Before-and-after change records
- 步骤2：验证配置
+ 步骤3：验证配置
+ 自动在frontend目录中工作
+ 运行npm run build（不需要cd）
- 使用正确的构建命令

---

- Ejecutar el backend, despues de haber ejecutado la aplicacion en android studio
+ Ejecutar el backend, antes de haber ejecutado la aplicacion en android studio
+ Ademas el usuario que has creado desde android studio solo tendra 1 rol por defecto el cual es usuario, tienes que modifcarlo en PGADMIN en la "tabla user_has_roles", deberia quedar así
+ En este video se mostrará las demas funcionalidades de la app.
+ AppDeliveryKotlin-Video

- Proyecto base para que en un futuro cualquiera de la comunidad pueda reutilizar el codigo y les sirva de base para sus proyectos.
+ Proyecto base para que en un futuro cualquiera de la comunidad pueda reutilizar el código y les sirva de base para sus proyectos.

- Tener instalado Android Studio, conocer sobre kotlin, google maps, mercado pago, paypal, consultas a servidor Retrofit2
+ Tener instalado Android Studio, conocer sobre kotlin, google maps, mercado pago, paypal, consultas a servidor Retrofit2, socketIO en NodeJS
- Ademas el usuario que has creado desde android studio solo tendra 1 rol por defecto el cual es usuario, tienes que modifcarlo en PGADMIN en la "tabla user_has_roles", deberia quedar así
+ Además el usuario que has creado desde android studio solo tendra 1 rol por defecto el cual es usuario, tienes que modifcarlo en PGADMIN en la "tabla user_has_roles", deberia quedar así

Requirement
Take exactly the lines from the one containing "- Tener instalado" through the one containing "Además el usuario" in the data above, and output them with nothing added.

Solution below
- Tener instalado Android Studio, conocer sobre kotlin, google maps, mercado pago, paypal, consultas a servidor Retrofit2
+ Tener instalado Android Studio, conocer sobre kotlin, google maps, mercado pago, paypal, consultas a servidor Retrofit2, socketIO en NodeJS
- Ademas el usuario que has creado desde android studio solo tendra 1 rol por defecto el cual es usuario, tienes que modifcarlo en PGADMIN en la "tabla user_has_roles", deberia quedar así
+ Además el usuario que has creado desde android studio solo tendra 1 rol por defecto el cual es usuario, tienes que modifcarlo en PGADMIN en la "tabla user_has_roles", deberia quedar así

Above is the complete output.